What you need to do | Give all of the data again exactly as written, omitting every image.
[[ Listed entries, beginning ]]
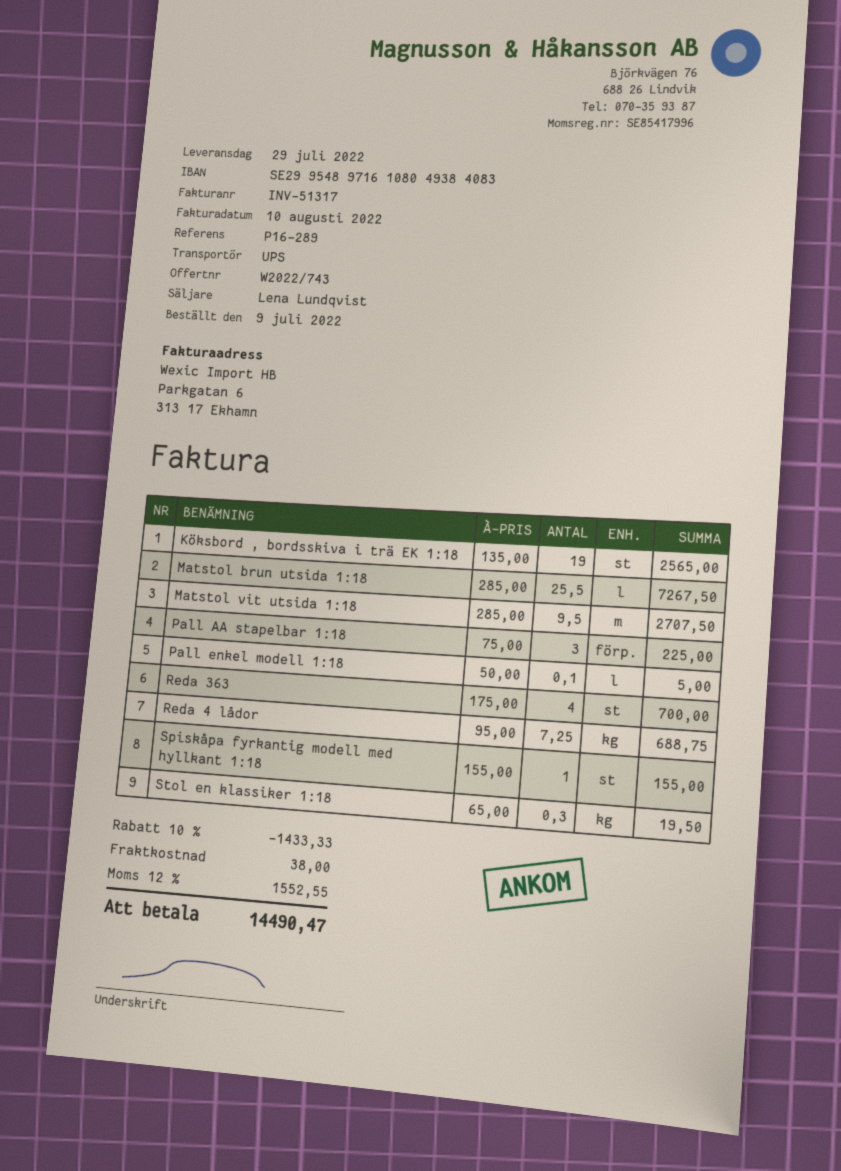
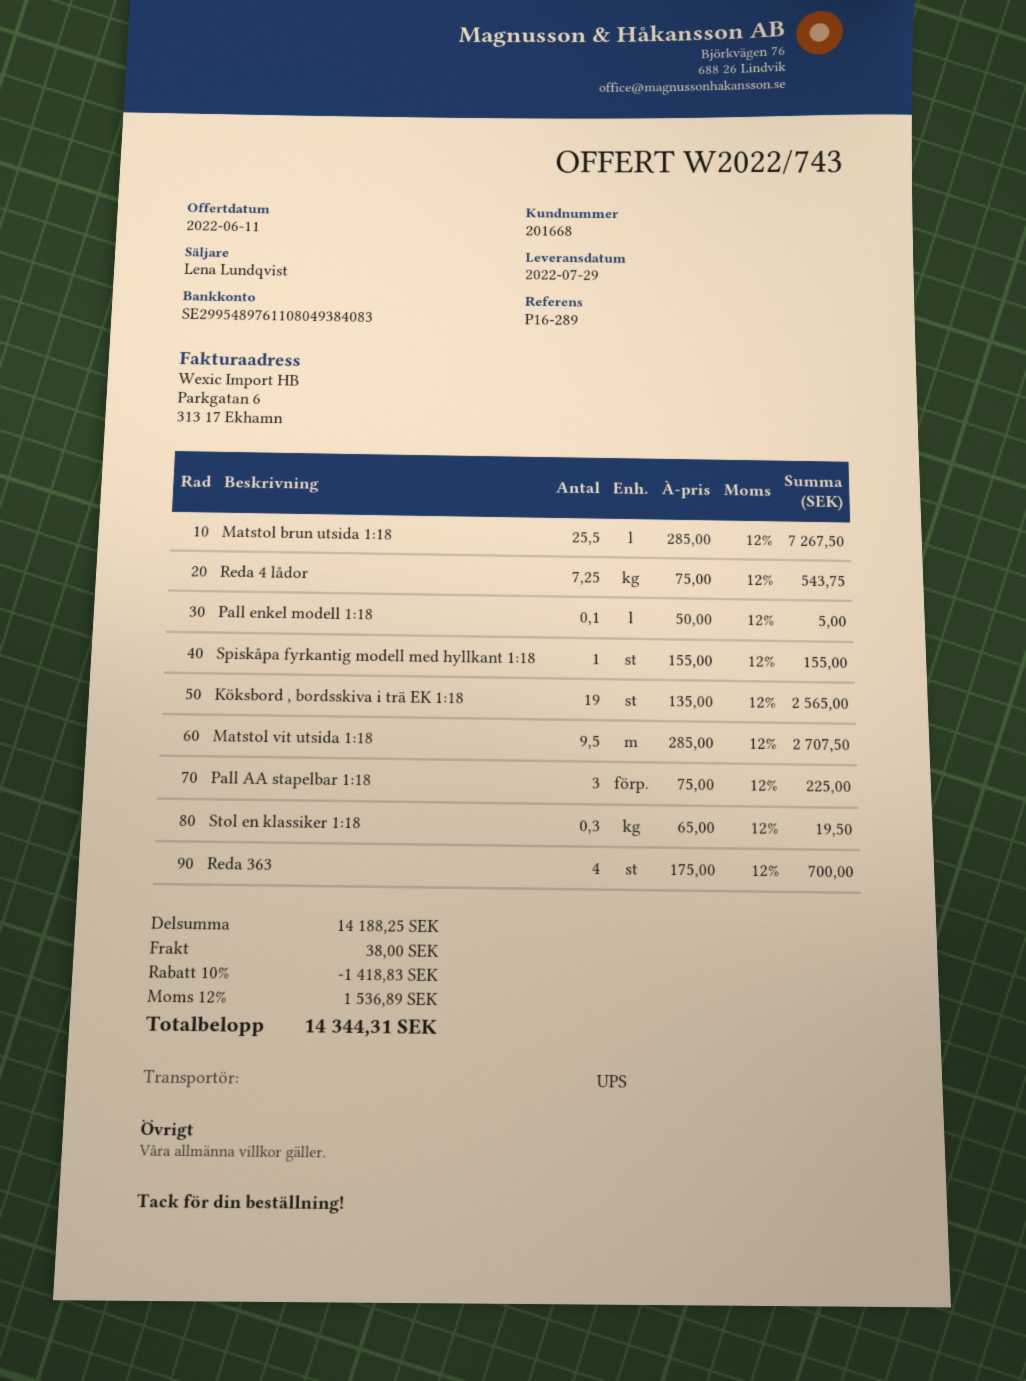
bank account: SE2995489716108049384083 -> SE2995489761108049384083
Reda 4 lådor: 7.25 x 95.00 = 688.75 -> 7.25 x 75.00 = 543.75
discount: 10% = 1433.33 -> 10% = 1418.83
tax: 12% = 1552.55 -> 12% = 1536.89
total: 14490.47 -> 14344.31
[[ Listed entries, end ]]
Task response |
bank account: SE2995489716108049384083 -> SE2995489761108049384083
Reda 4 lådor: 7.25 x 95.00 = 688.75 -> 7.25 x 75.00 = 543.75
discount: 10% = 1433.33 -> 10% = 1418.83
tax: 12% = 1552.55 -> 12% = 1536.89
total: 14490.47 -> 14344.31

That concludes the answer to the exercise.